Start of Material to process

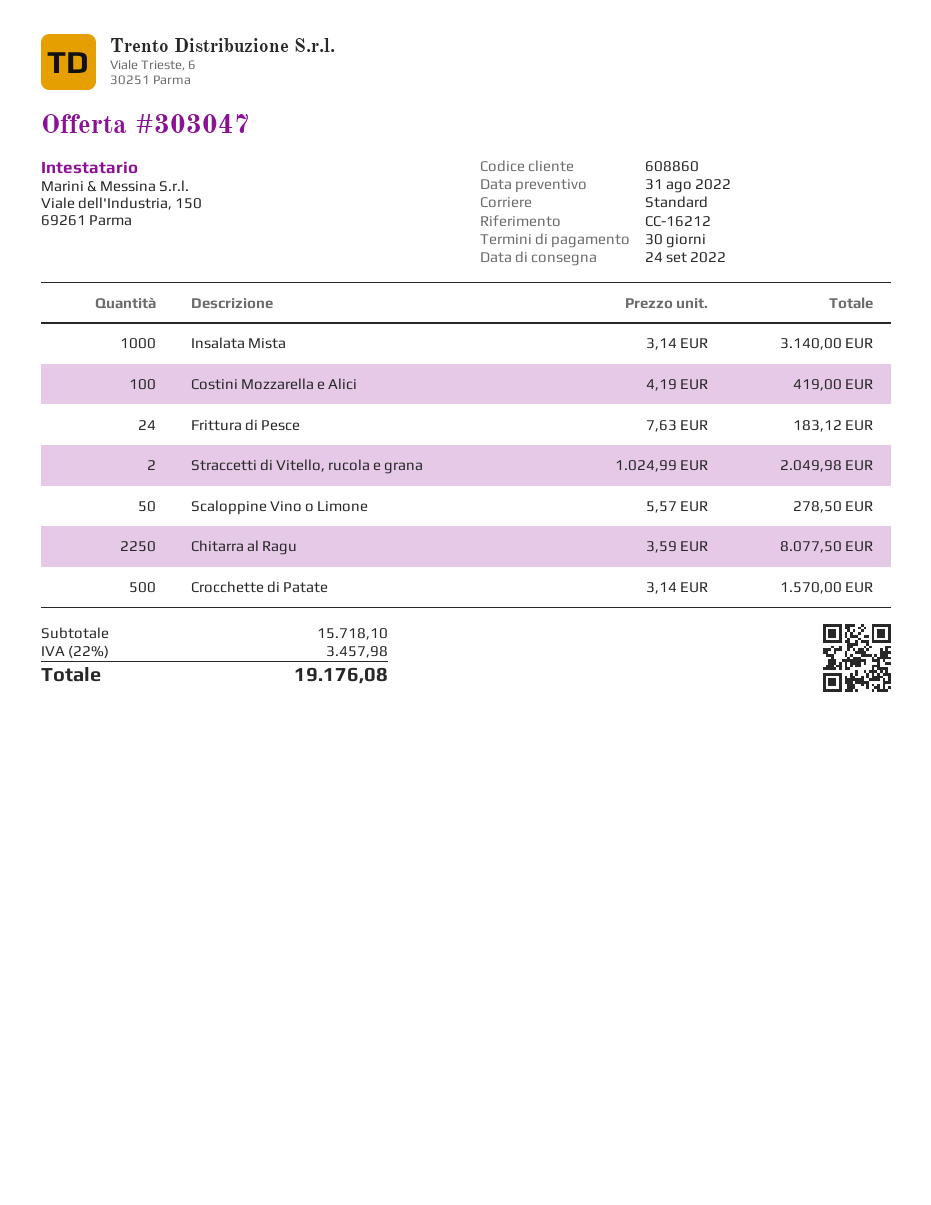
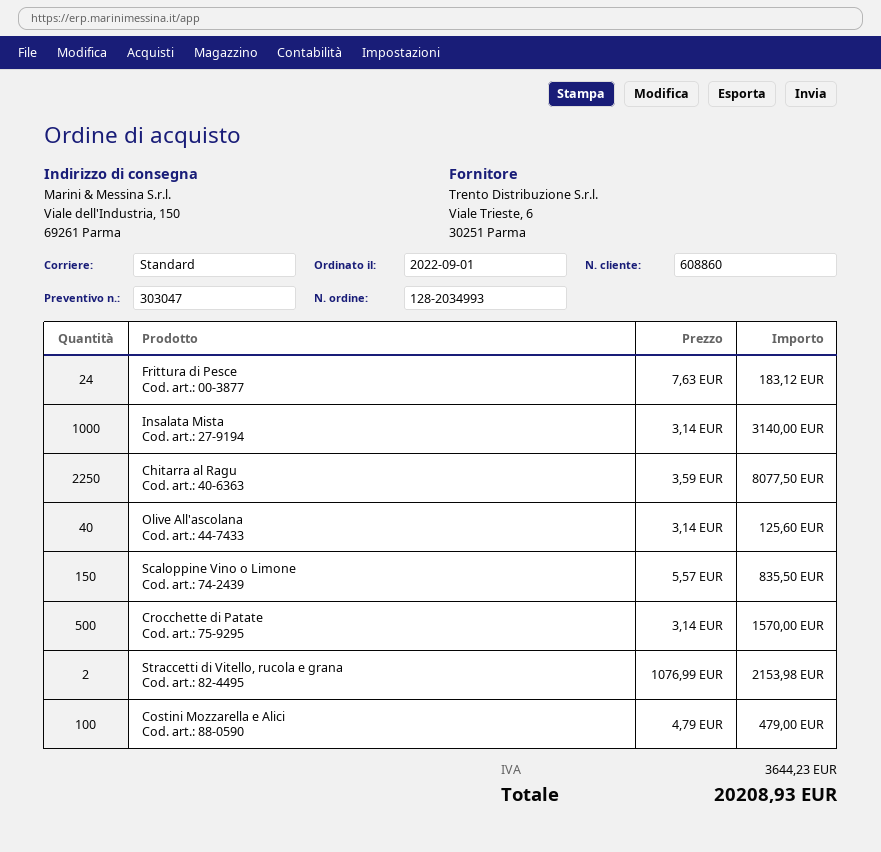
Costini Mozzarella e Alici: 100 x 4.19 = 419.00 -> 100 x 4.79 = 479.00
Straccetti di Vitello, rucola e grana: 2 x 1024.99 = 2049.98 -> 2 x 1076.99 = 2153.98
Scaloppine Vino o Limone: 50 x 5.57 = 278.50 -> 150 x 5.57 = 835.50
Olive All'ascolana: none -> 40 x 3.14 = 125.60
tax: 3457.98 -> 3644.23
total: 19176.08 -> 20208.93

End of Material to process
Start of Material to process

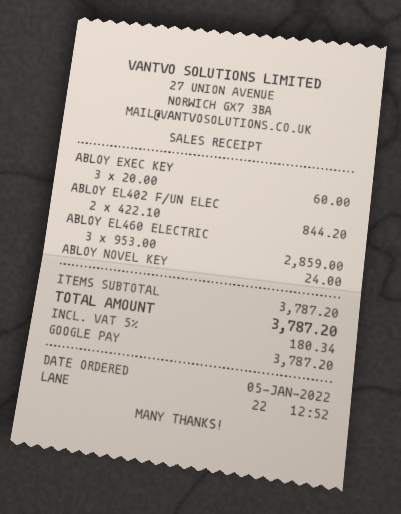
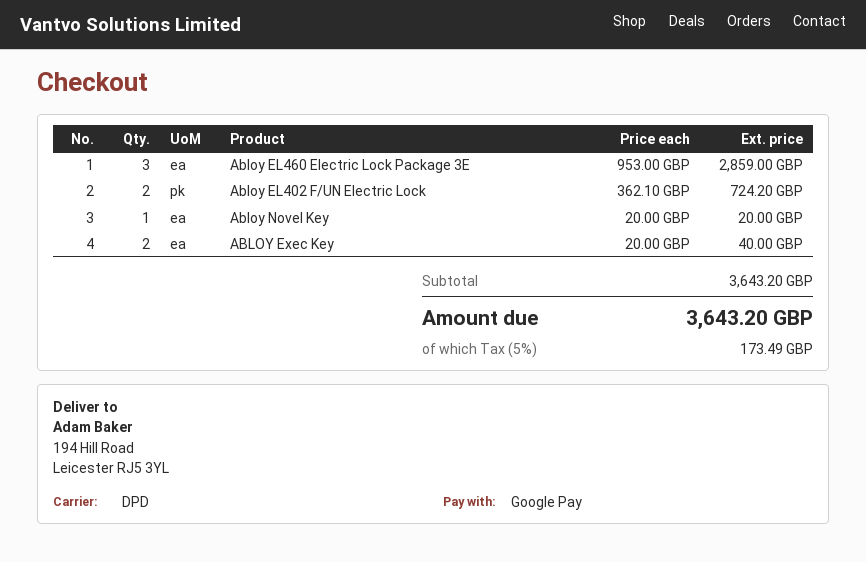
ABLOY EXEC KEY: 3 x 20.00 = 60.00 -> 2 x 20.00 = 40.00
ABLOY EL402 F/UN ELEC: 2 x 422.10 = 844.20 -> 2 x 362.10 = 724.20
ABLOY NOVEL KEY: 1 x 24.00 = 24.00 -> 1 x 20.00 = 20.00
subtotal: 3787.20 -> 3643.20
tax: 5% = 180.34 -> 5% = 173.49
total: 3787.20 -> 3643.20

End of Material to process

■ What is required
Please give the number of lines above containing "ABLOY" and nothing else.

■ Answer below
3